Des journalistes pour le World Socialist Web Site ont interrogé des représentants des syndicats ouvriers et étudiants lors d’une conférence de presse qui a suivi la réunion conjointe de mercredi. Un correspondant du WSWS a demandé aux leaders syndicaux pourquoi ils avaient accepté de discuter avec le gouvernement après avoir précédemment déclaré qu’ils n’entreprendraient aucun pourparler jusqu’à ce que le CPE soit retiré. Il a poursuivi en demandant pourquoi ils avaient accepté de rencontrer Sarkozy, renforçant ainsi la position des éléments les plus à droite au sein du gouvernement.
« Votre question n’est pas admissible pour une réponse de l’Intersyndicale, a répondu Valladon de FO. Vous devrez la demander individuellement à chacune des organisations. »
Le WSWS a plus tard demandé à Maryse Dumas, une représentante de la CGT, pourquoi son syndicat avait rejeté les appels des délégués étudiants pour une grève générale et avait refusé d’appeler pour la démission du gouvernement gaulliste. Elle a reconnu que la CGT, lié politiquement au Parti communiste, s’oppose à la grève générale et à la lutte pour faire tomber le gouvernement.
« Nous sommes une organisation syndicale et notre objectif n’est pas de faire démissionner le gouvernement mais de faire pression pour qu’il change de politique, a-t-elle répondu. Oui les étudiants ont appelé à une grève générale, mais notre expérience, c’est que les grèves coûtent cher aux salariés. Nous pensons qu’il faut avoir des formes d’action qui permettent à beaucoup de monde de faire une pression énorme sur le gouvernement. »
Yasmina Vasseur, une étudiante au lycée et déléguée de la Coordination nationale étudiante, a discuté avec le WSWS après la conférence de presse des syndicats. « Nous aurions aimé qu’ils suivent notre appel, qu’il soit solidaires avec nous, a-t-elle dit. Là, ils ne le sont pas, mais nous continuerons notre lutte, nos manifestations, nos blocus des lycées et des facs, nos actions coup de poing. »
Elle a continué : « Je ne comprends pas pourquoi les syndicats ne nous soutiennent pas. Je suis déçue – nous devrions nous battre ensemble. »
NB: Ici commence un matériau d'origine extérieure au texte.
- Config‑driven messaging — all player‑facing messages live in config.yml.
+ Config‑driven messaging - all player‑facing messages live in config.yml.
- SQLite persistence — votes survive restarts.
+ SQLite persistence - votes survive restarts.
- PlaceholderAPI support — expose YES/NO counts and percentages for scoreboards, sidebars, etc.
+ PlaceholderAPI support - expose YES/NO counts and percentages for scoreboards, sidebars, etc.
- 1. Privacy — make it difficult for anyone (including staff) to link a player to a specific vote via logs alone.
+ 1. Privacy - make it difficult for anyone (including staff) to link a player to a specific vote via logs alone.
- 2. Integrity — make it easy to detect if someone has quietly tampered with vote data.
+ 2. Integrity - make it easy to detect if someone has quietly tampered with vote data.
Alors que les syndicats entrent en pourparler avec le gouvernement et préparent la fin du mouvement de protestation des étudiants, les partis de la « gauche » officielle cherchent à canaliser le sentiment anti-gouvernement vers les voies politiquement moins dangereuses de l’électoralisme. L’aile jeunesse du Parti socialiste a publié une déclaration mardi qui déclarait, faisant référence aux élections présidentielles qui auront lieu l’an prochain : « Le compte à rebours débute ce soir : J-382 ! »
Riposte collective, une alliance du Parti socialiste, du Parti communiste, des Verts ainsi que la Ligue communiste révolutionnaire soi-disant à l’extrême gauche, s’est réunie mercredi soir. La rencontre n’a été suivie ni d’une conférence de presse, ni d’une déclaration.